- _Given records_
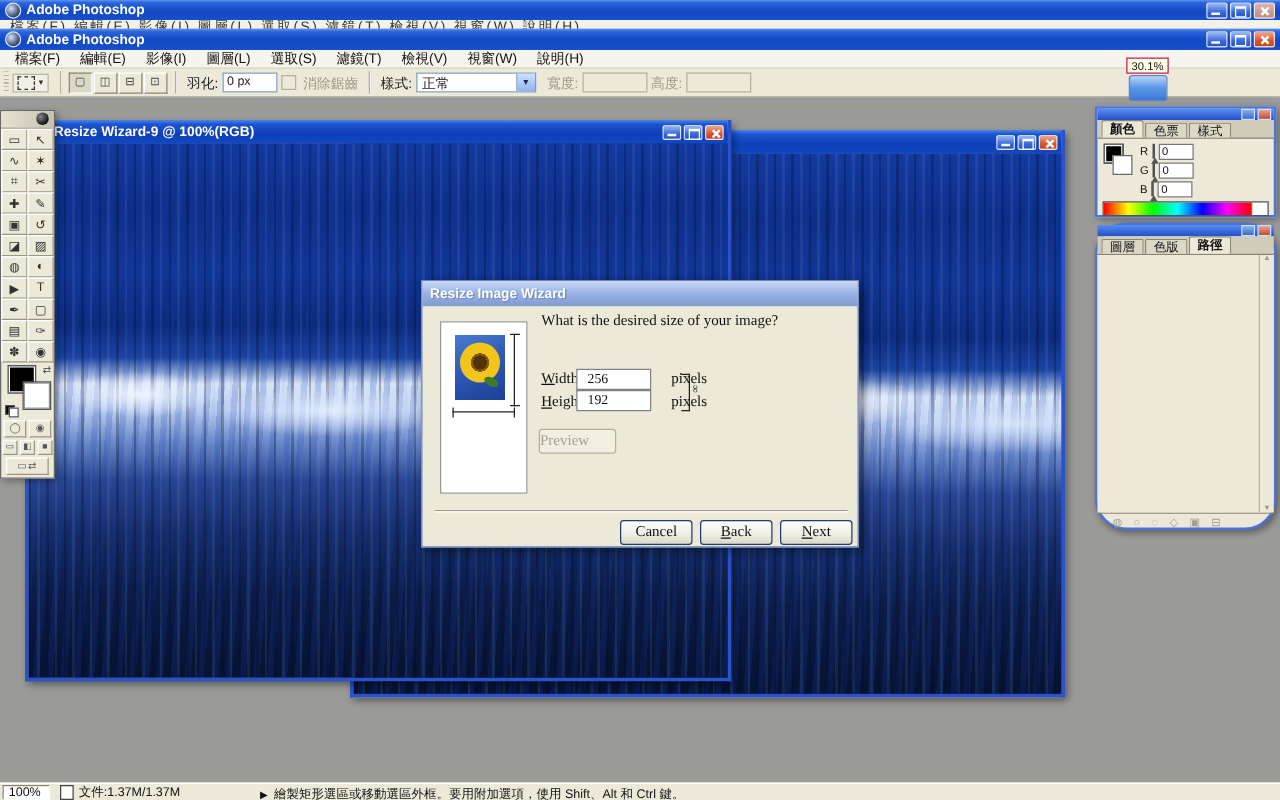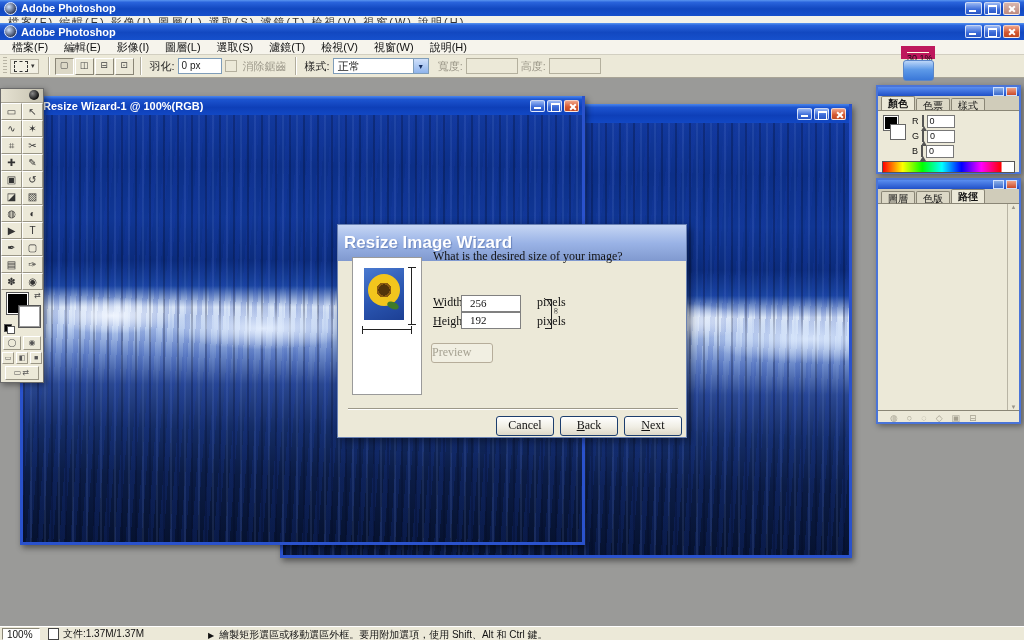--- a/index.html
+++ b/index.html
@@ -162,7 +162,7 @@
   .pp-footer{height:13px;border-top:1px solid #8a8676;display:flex;align-items:center;gap:9px;padding-left:12px;}
   .pf-icon{font-size:9px;color:#a4a090;line-height:12px;}
   
-  #ztip{position:absolute;left:901px;top:46px;width:34px;height:13px;background:#ffffe6;border:6px solid #be185d;
+  #ztip{position:absolute;left:901px;top:46px;width:34px;height:13px;background:#ffffe6;border:1px solid #be185d;
         font-size:9px;text-align:center;line-height:12px;z-index:70;box-sizing:border-box;}
   #zthumb{position:absolute;left:903px;top:60px;width:29px;height:19px;border-radius:3px;border:1px solid #5a86c8;
           background:linear-gradient(180deg,#bcd6f8,#5e9ae8 45%,#3a78d8);z-index:70;}

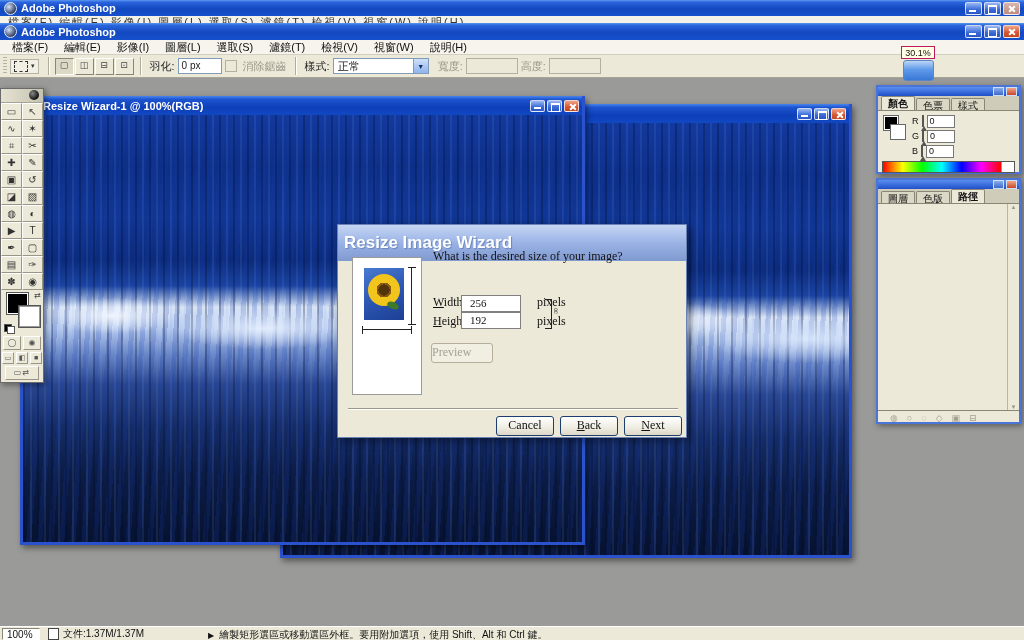--- a/index.html
+++ b/index.html
@@ -254,7 +254,7 @@
   <div class="docwin" id="doc-front">
     <div class="doc-title">
       <span class="doc-ico"></span>
-      <span>Resize Wizard-1 @ 100%(RGB)</span>
+      <span>Resize Wizard-9 @ 100%(RGB)</span>
       <span class="tbtns">
         <span class="tbtn g-min"></span>
         <span class="tbtn g-max"></span>

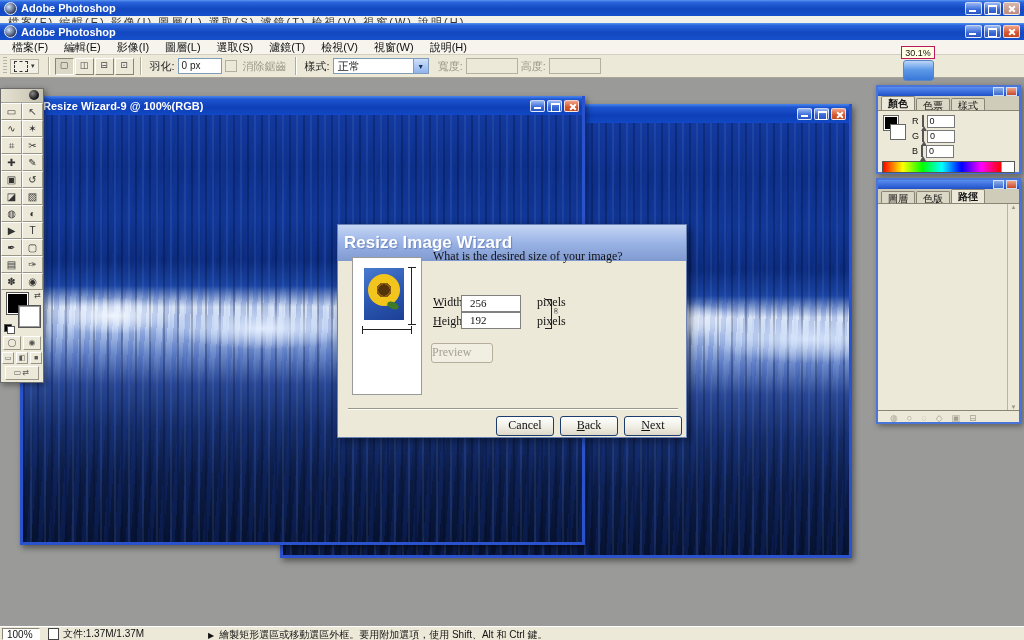--- a/index.html
+++ b/index.html
@@ -155,7 +155,7 @@
   .ch-val{width:24px;height:11px;border:1px solid #777;background:#fff;font-size:9px;line-height:11px;padding-left:2px;box-sizing:content-box;}
   .spectrum{position:absolute;left:4px;bottom:2px;right:4px;height:10px;border:1px solid #555;
     background:linear-gradient(90deg,#f00 0%,#ff0 15%,#0f0 30%,#0ff 45%,#00f 60%,#f0f 75%,#f00 90%,#fff 91%,#fff 100%);}
-  #panel-paths{left:876px;top:178px;width:145px;height:246px;}
+  #panel-paths{left:876px;top:178px;width:145px;height:246px;border-radius:25px;}
   .pp-body{position:relative;height:206px;background:#ece9d8;}
   .pp-scroll{position:absolute;right:0;top:0;bottom:0;width:11px;border-left:1px solid #b8b4a4;
              display:flex;flex-direction:column;justify-content:space-between;align-items:center;font-size:6px;color:#9a968a;}

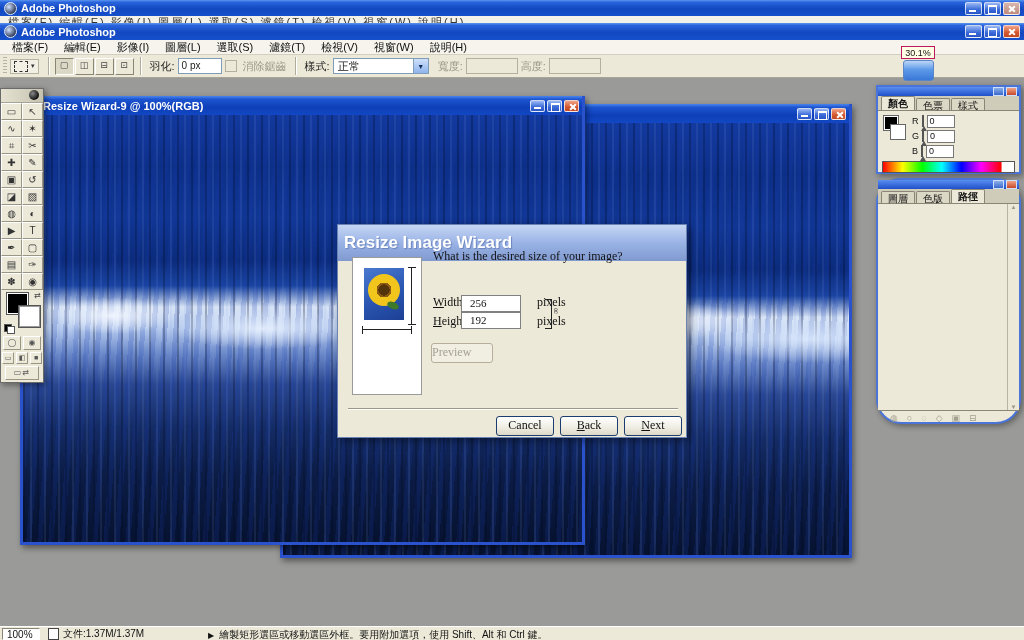--- a/index.html
+++ b/index.html
@@ -104,8 +104,8 @@
   #dialog{position:absolute;left:337px;top:224px;width:350px;height:214px;background:#ece9d8;
           border:1px solid #6a82b4;box-shadow:3px 3px 9px rgba(0,0,0,.45);z-index:60;
           font-family:"Liberation Serif","DejaVu Serif",serif;font-size:12px;box-sizing:border-box;}
-  .dlg-title{height:36px;background:linear-gradient(180deg,#c6d6f4 0%,#9ab3e6 50%,#8099cf 100%);color:#fff;
-             font-weight:bold;font-size:17px;display:flex;align-items:center;padding-left:6px;
+  .dlg-title{height:20px;background:linear-gradient(180deg,#c6d6f4 0%,#9ab3e6 50%,#8099cf 100%);color:#fff;
+             font-weight:bold;font-size:11px;display:flex;align-items:center;padding-left:6px;
              font-family:"Liberation Sans","DejaVu Sans",sans-serif;text-shadow:1px 1px 1px #6a84bc;}
   .preview-box{position:absolute;left:14px;top:32px;width:68px;height:136px;background:#fff;border:1px solid #9a9a9a;}
   .thumb{position:absolute;left:11px;top:10px;width:40px;height:52px;background:linear-gradient(155deg,#4a7ad0 0%,#2a55b0 55%,#1c3f94 100%);}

- _Try it_
The lines above that hold the string "right" are to be located and copied.

- _Solution_
   .spectrum{position:absolute;left:4px;bottom:2px;right:4px;height:10px;border:1px solid #555;
   .pp-scroll{position:absolute;right:0;top:0;bottom:0;width:11px;border-left:1px solid #b8b4a4;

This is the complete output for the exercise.